In 1948, no one had ever climbed Mount Everest and come back. No one knows for certain if Irvine and Leigh Mallory made it to the top in 1924 -- only that they didn't survive to return. The view of them from below was obscured by the weather, and when it cleared they were nowhere to be seen. The camera they were using has never been found. An ice ax was found thousands of feet below, bent and twisted.
Following a strange compulsion deep within them, two Oxford students set out to try to be the first to climb Everest. After purchasing thousands of pounds of equipment and hiring dozens of porters, they begin their ascent to the world's highest peak. Obsessed with discovering what there may be at the summit which no man has ever seen, the pair rise higher and higher -- reaching a point where every breath is a struggle.
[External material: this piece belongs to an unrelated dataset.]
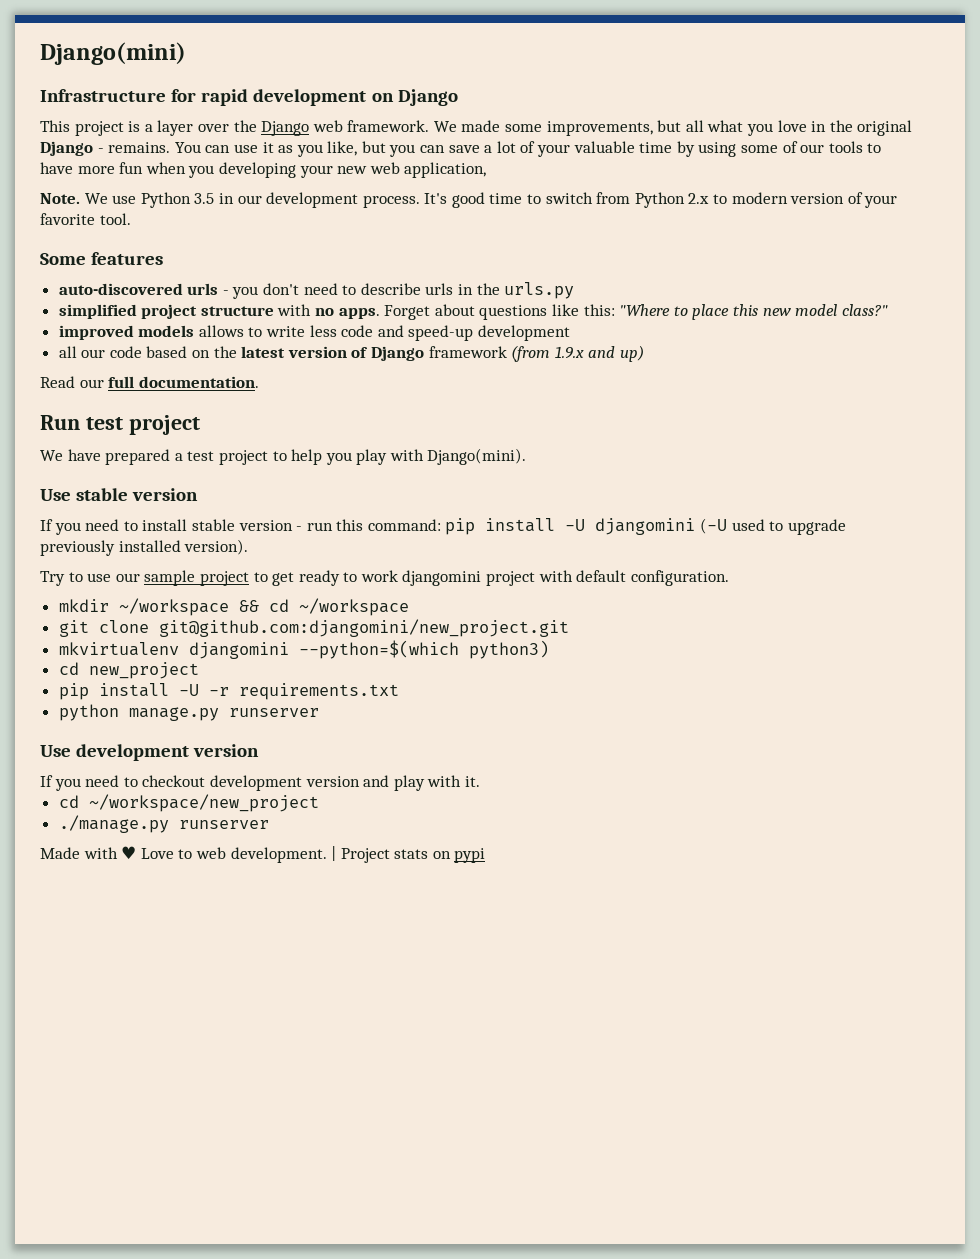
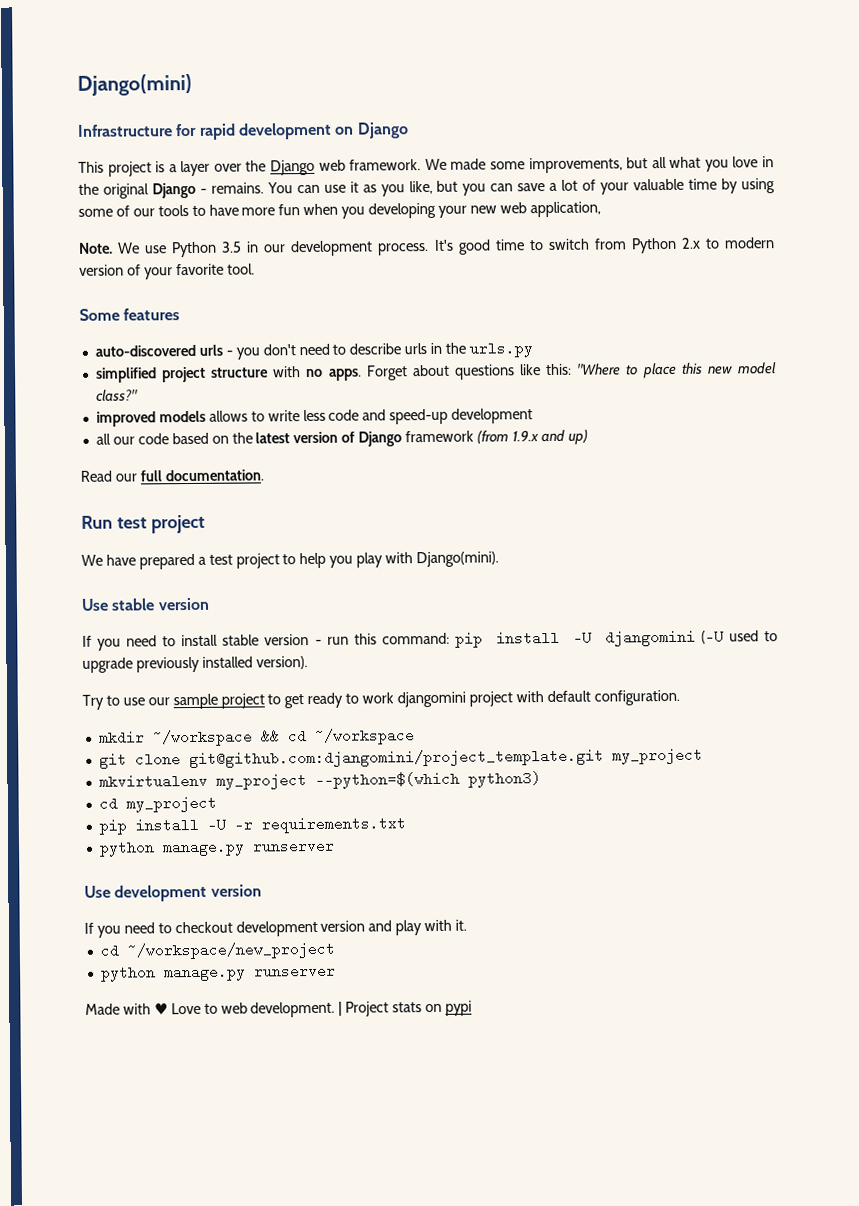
[158,619,569,637] git@github.com:djangomini/new_project.git -> [188,747,703,769] git@github.com:djangomini/project_template.git my_project
[188,642,289,659] djangomini -> [215,773,307,790] my_project
[88,662,199,679] new_project -> [125,795,217,813] my_project
[58,815,169,833] ./manage.py -> [100,964,246,982] python manage.py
It was in 1953 that Edmond Hillary made the first successful ascent of Everst, but only with the aid of oxygen canisters. Reinhold Messner, who along with Peter Habeler became the first to climb Everest without the aid of oxygen on May 8th of 1978, explained the experience: "In my state of spiritual abstraction," he said, "I no longer belong to myself and to my eyesight. I am nothing more than a single narrow gasping lung, floating over the mists and summits." The characters in "How Beautiful Upon the Mountain" find themselves similarly both deflated and inspired. At first it is a spiritual quest, acting on the ancient human conviction that the mountains are the abode of the gods. Later, the pair come to see Everest as a beautiful bride and the deadly plume as a flowing white veil of ice crystals.
Could it be that the gods have tired of retreating, and have set a barrier on this, their last refuge against the men of the plains?